Dixey Bar Illegitimate No More?
By Chip Drago
Mobile Bay Times
Dixey Bar has been a bastard too long.
A local attorney and amateur historian believes the time has come to do right by an historical landmark -- give Dixey Bar its due, its heritage. Call it by its name, Dixey Bar. Spell it right. And make it legal.
The sandbar at southeast side of the mouth of Mobile Bay has been called Dixey Bar for probably more than 100 years, but not officially.
David A. Bagwell, a lawyer in Fairhope, has appealed to Roger L. Payne, the executive secretary of the U.S. Geological Survey's U.S. Board on Geographical Names.
"Even though the bar is and has been for maybe a century called "Dixey Bar" by people in boats and ships going anywhere near it, for some reason -- likely because nobody has ever taken the trouble to write a letter like this -- the bar has never been officially named," Bagwell wrote to Payne last month.
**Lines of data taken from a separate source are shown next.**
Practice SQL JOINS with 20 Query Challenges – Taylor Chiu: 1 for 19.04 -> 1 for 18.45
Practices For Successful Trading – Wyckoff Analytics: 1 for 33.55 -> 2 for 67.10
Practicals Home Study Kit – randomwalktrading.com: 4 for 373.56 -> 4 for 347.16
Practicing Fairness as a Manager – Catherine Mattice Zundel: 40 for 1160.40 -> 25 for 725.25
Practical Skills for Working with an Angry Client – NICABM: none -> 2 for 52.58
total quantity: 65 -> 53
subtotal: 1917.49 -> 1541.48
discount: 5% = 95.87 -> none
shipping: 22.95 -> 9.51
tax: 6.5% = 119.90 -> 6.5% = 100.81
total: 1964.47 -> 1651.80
The reaction, if any, will almost certainly not be opposition, but will more likely be surprise that Dixey Bar is not already officially Dixey Bar before God, government and mariners, Bagwell suggested.
Running south from Fort Morgan on the east side of the mouth of Mobile Bay into the Gulf of Mexico, the sandbar got its name not from "Look Away! Look Away! Look Away! Dixie Land" fame, but from an ill-fated clipper ship, Bagwell informs Payne.
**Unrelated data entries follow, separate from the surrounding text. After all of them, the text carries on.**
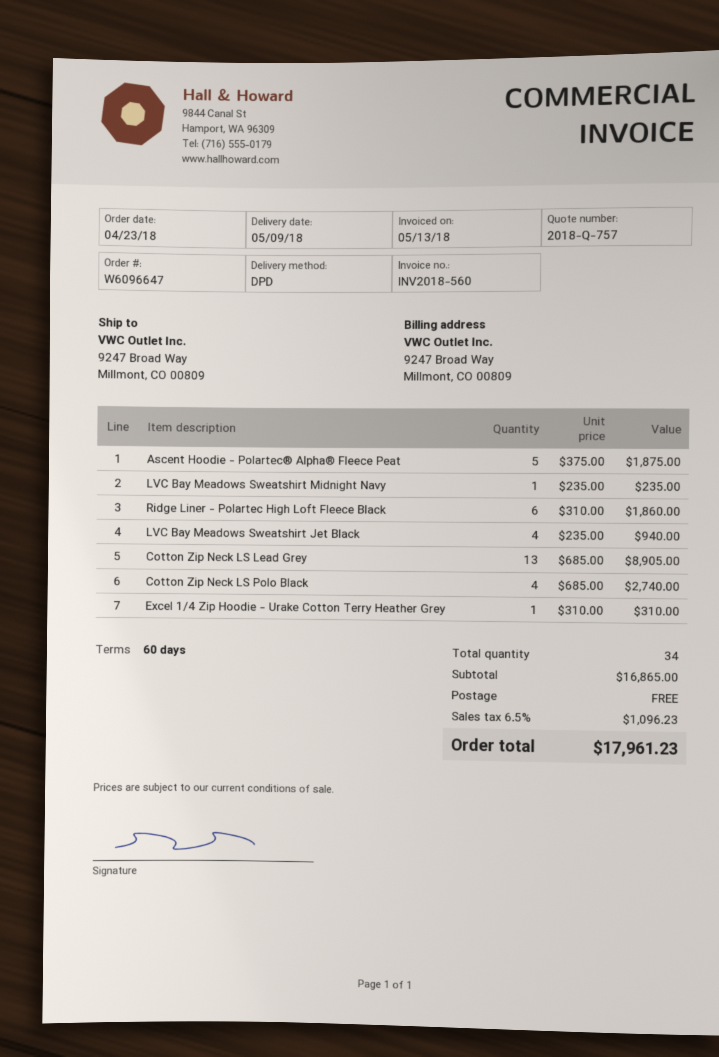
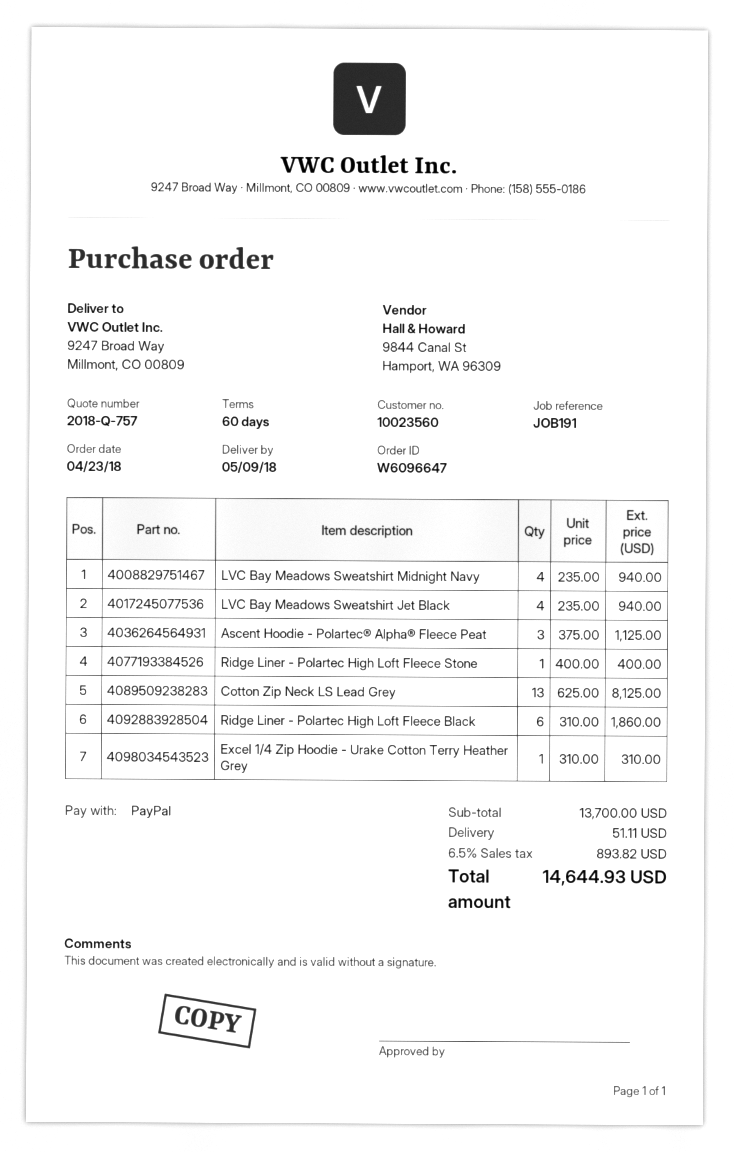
Ascent Hoodie - Polartec® Alpha® Fleece Peat: 5 x 375.00 = 1875.00 -> 3 x 375.00 = 1125.00
LVC Bay Meadows Sweatshirt Midnight Navy: 1 x 235.00 = 235.00 -> 4 x 235.00 = 940.00
Cotton Zip Neck LS Lead Grey: 13 x 685.00 = 8905.00 -> 13 x 625.00 = 8125.00
Cotton Zip Neck LS Polo Black: 4 x 685.00 = 2740.00 -> none
Ridge Liner - Polartec High Loft Fleece Stone: none -> 1 x 400.00 = 400.00
subtotal: 16865.00 -> 13700.00
shipping: 0.00 -> 51.11
tax: 6.5% = 1096.23 -> 6.5% = 893.82
total: 17961.23 -> 14644.93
The clipper ship Robert H. Dixey earned everlasting local note when it collided with its fate and a hurricane on Sept. 15, 1860. Nineteen lives were lost and the ship was destroyed on the bar that came to claim its wreckage and its name.
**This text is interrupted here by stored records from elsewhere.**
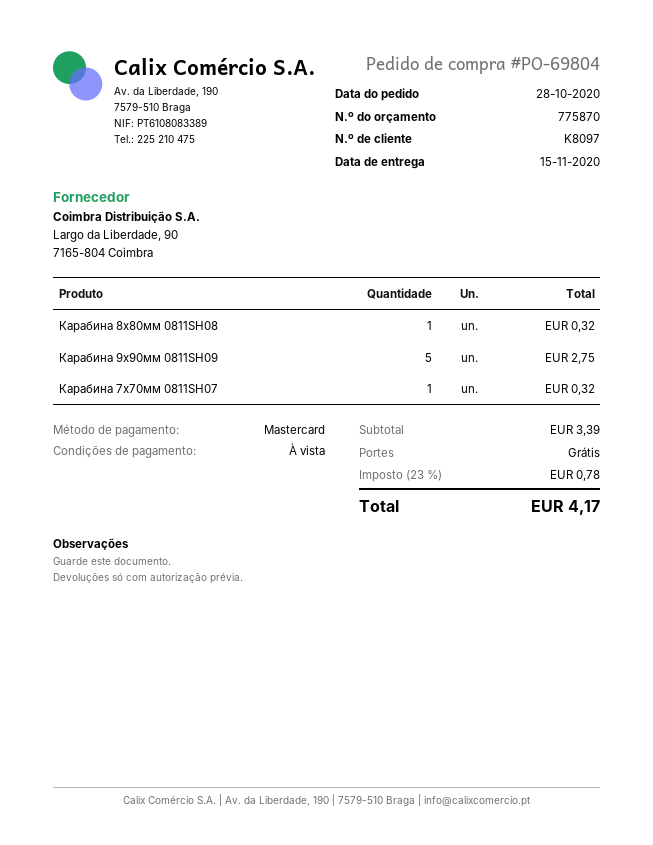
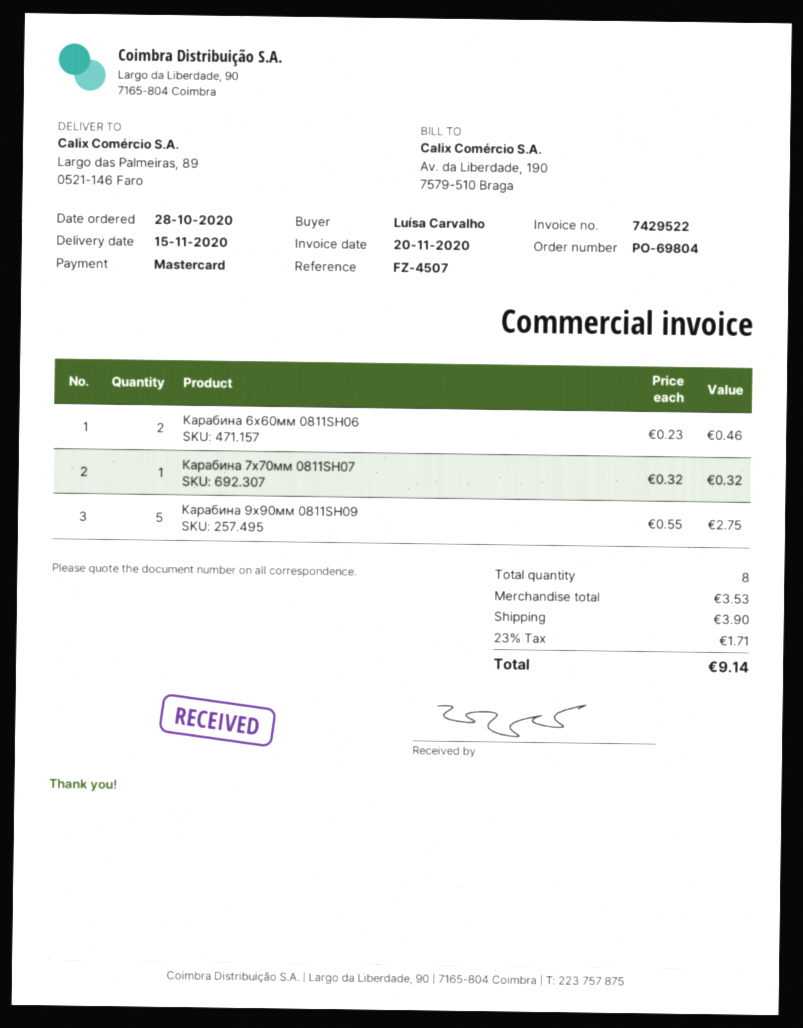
Карабина 8х80мм 0811SH08: 1 for 0.32 -> none
Карабина 6х60мм 0811SH06: none -> 2 for 0.46
subtotal: 3.39 -> 3.53
shipping: 0.00 -> 3.90
tax: 23% = 0.78 -> 23% = 1.71
total: 4.17 -> 9.14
The story is fully told in a book by L. Tracy Girdler entitled "An Antebellum Life at Sea," published in 1997 by the Black Belt Press in Montgomery, Ala.
Built in East Boston in 1854-55, the ship was 165-feet on the water line (40-60 feet shorter, and thus slower, than the big clippers of the time), and double-topsail rigged. She was framed with sawn live oak and planked with yellow pine.
According to Bagwell, the original owners of the clipper were Robert H. Dixey of New York City, Dixey's lifelong friend Thomas J. Fettyplace of Marblehead, Mass. and Mobile, shipbuilder Paul Curtis, Nicholas Harleston Broun of Boston and Mobile, Daniel and George Deshon of Boston and Mobile, and Edward Bergoren DeMeaux of New Orleans.
In a footnote, Bagwell adds that Broun's close relative, Thomas L. Broun, sold the horse "Traveler" to Robert E. Lee in February of 1862.
The Robert H. Dixey had a glorious run before settling for and to the sandbar that gives it its legacy. Between 1855 and 1860, she sailed the world, as far as St. Petersburg in the far Eastern end of the Baltic Sea, only to meet her end on Sept. 14-15, 1860 in Mobile Bay.
As Bagwell describes it in his letter to Payne:
"On that last voyage she brought with her from New York a Mobile Bar Pilot named Capt. Samuel Smyly. He took her over the bar and into Mobile Bay just ahead of a hurricane on Friday night the 14th, drawing 17 feet 5 inches. Halfway up the bay the wind shifted to north-northwest and the pilot at 10 p.m. felt compelled to put out both anchors, with 45 and 50 fathoms of chain. She held until 10 a.m. Saturday, when the eye passed and the north winds came stronger and the smaller chain parted and the ship stranded in the bay. The men went to work cutting away masts and sails, with the ship taking water for an hour. The big chain parted and they knew there was no hope. All hands, 24 men, made for the the forecastle and lashed themselves to the ship. The ship bounced down the channel, drifting eastward outside the bay, until she hit the east bar -- what we now call "Dixey Bar" in her honor -- and broke to pieces. The pilot, the mate and four men escaped to land when the ship broke up, and were rescued by a boat from a nearby ship. The captain, Richard H. Dixey, age 51, stayed with 18 black seamen on the ship -- apparently free men -- and his last words to the pilot were "Goodbye, I hope we shall meet in heaven." All who stayed with the ship were lost. The seamen were buried in unmarked graves on Dauphin Island (on the west side of the mouth of Mobile Bay), and Capt. Dixey was buried in the then-new Magnolia Cemetery, where only a broken stone remains."
The story doesn't quite end there. A subsequent hurricane created an island, "Dixey Island," which lasted on the charts until another storm washed it away, leaving only Dixey Bar, beneath the water and unofficial.
"The John H. Dixey and Capt. Dixey deserve to be remembered -- and correctly spelt," Bagwell writes.